* [SOURCE MATERIAL]:
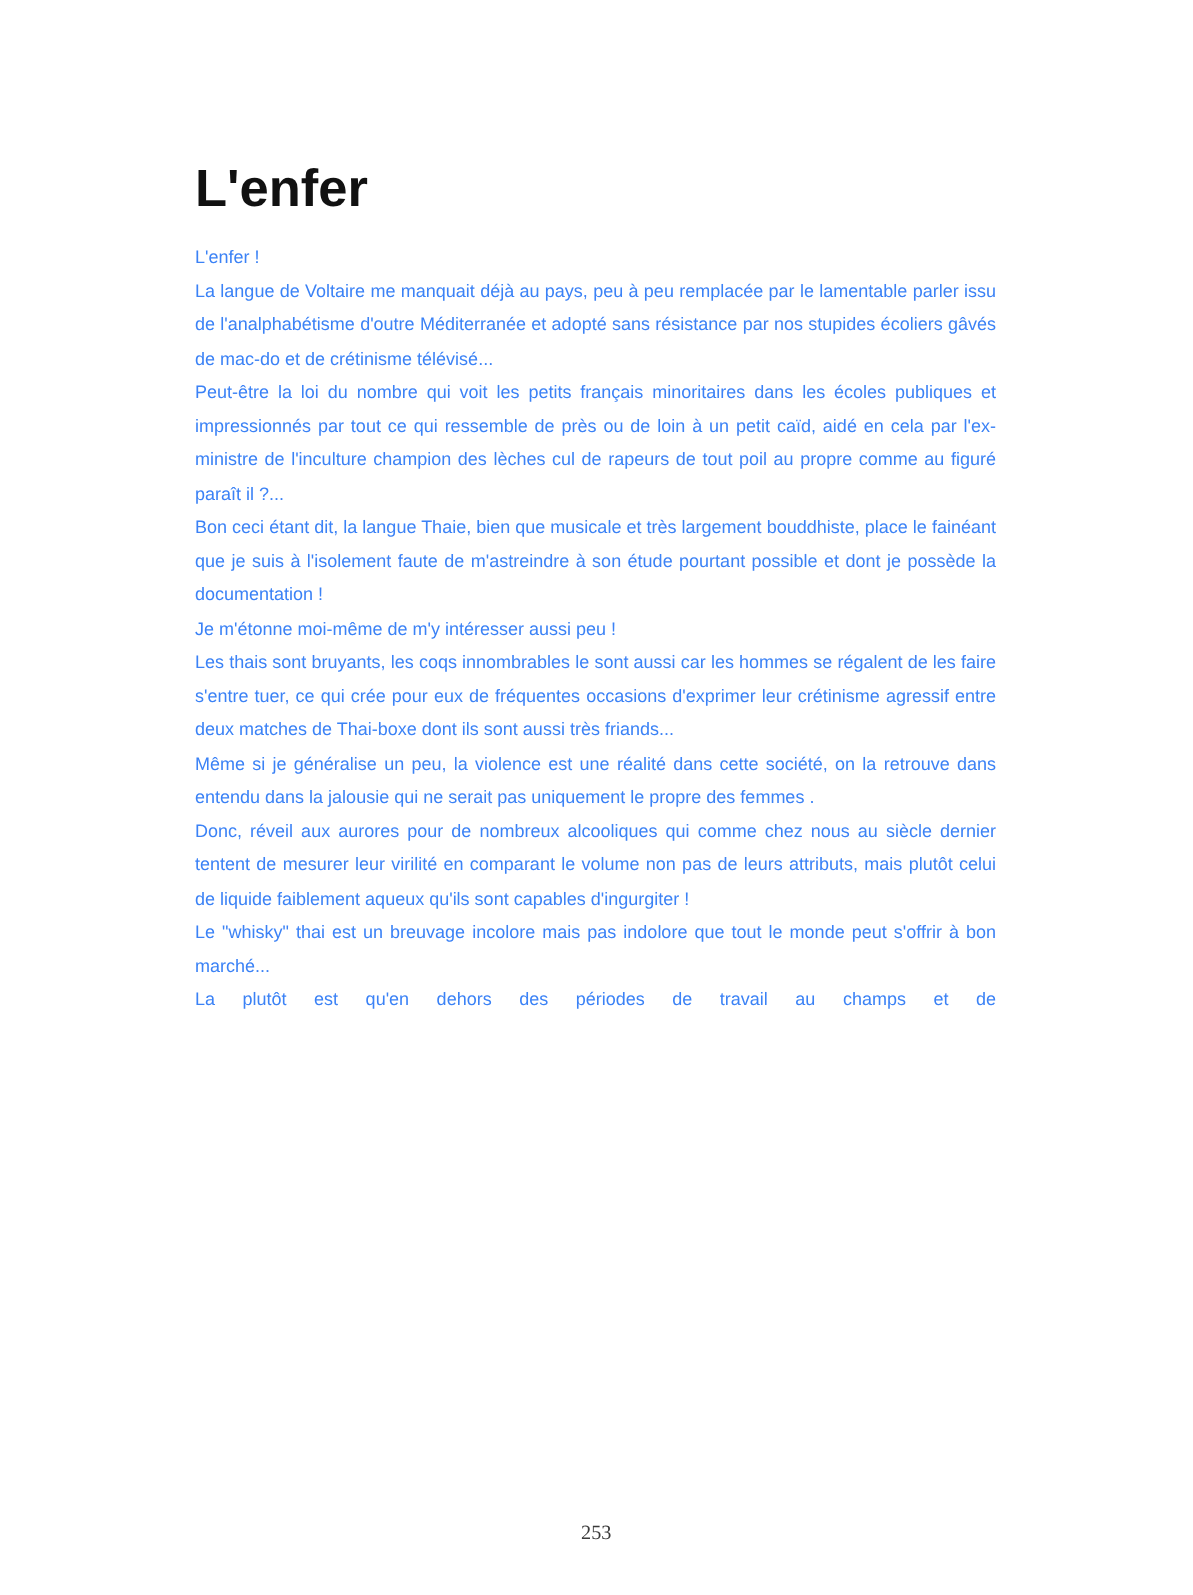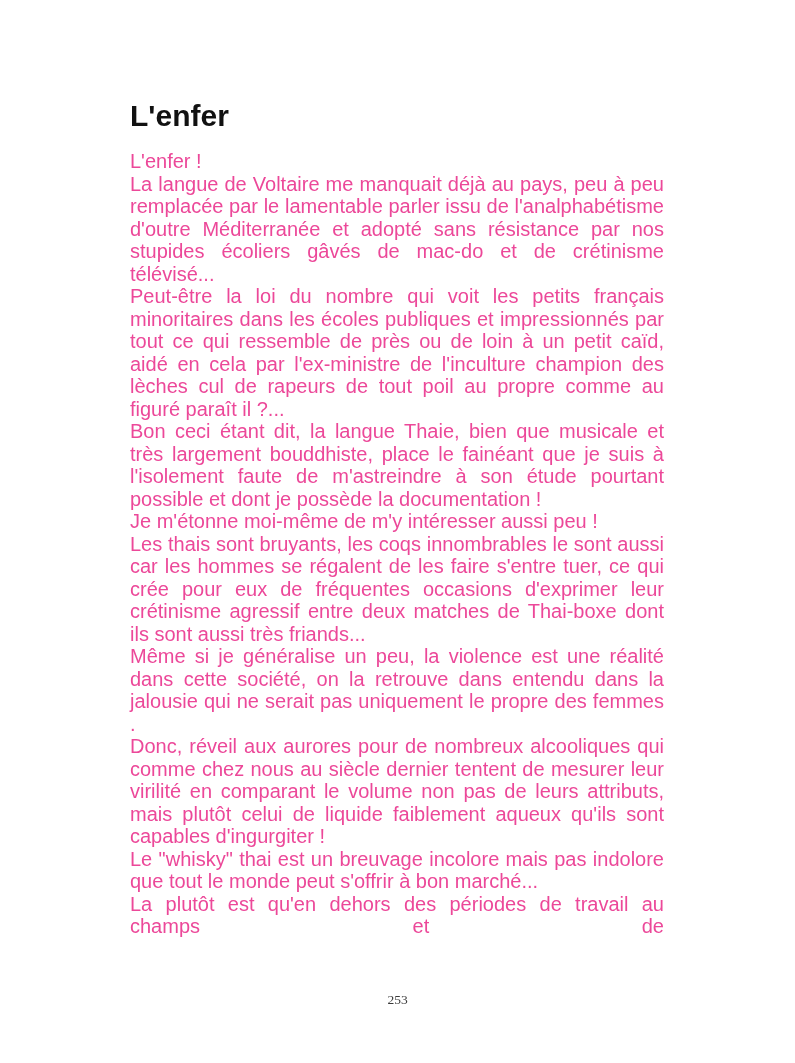--- a/index.html
+++ b/index.html
@@ -16,42 +16,42 @@
     font-family: "Liberation Sans", "DejaVu Sans", sans-serif;
     color: #1a1a1a;
   }
   .content {
     position: absolute;
     left: 130px;
     top: 97px;
     width: 534px;
   }
   h1.chapter-title {
-    margin: 2px 0 17px 0;
-    font-size: 30px;
+    margin: 12px 0 17px 0;
+    font-size: 35px;
     line-height: 34px;
     font-weight: bold;
     letter-spacing: 0px;
     color: #111111;
   }
   .paragraphs p {
     margin: 0;
-    font-size: 20px;
+    font-size: 12px;
     line-height: 22.5px;
     text-align: justify;
-    color: #ec4899;
+    color: #3b82f6;
   }
   .paragraphs p.runs-on {
     
     text-align-last: justify;
   }
   .footer {
     position: absolute;
     left: 0;
-    top: 990px;
+    top: 1012px;
     width: 100%;
     text-align: center;
     font-family: "Liberation Serif", "DejaVu Serif", serif;
     font-size: 13.5px;
     line-height: 20px;
     color: #3a3a3a;
   }
 </style>
 </head>
 <body>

* [ACTIVITY]: Lines containing the word "size" are to be pulled from the records and copied.

* [ANSWER SPACE]:
-    font-size: 30px;
+    font-size: 35px;
-    font-size: 20px;
+    font-size: 12px;
     font-size: 13.5px;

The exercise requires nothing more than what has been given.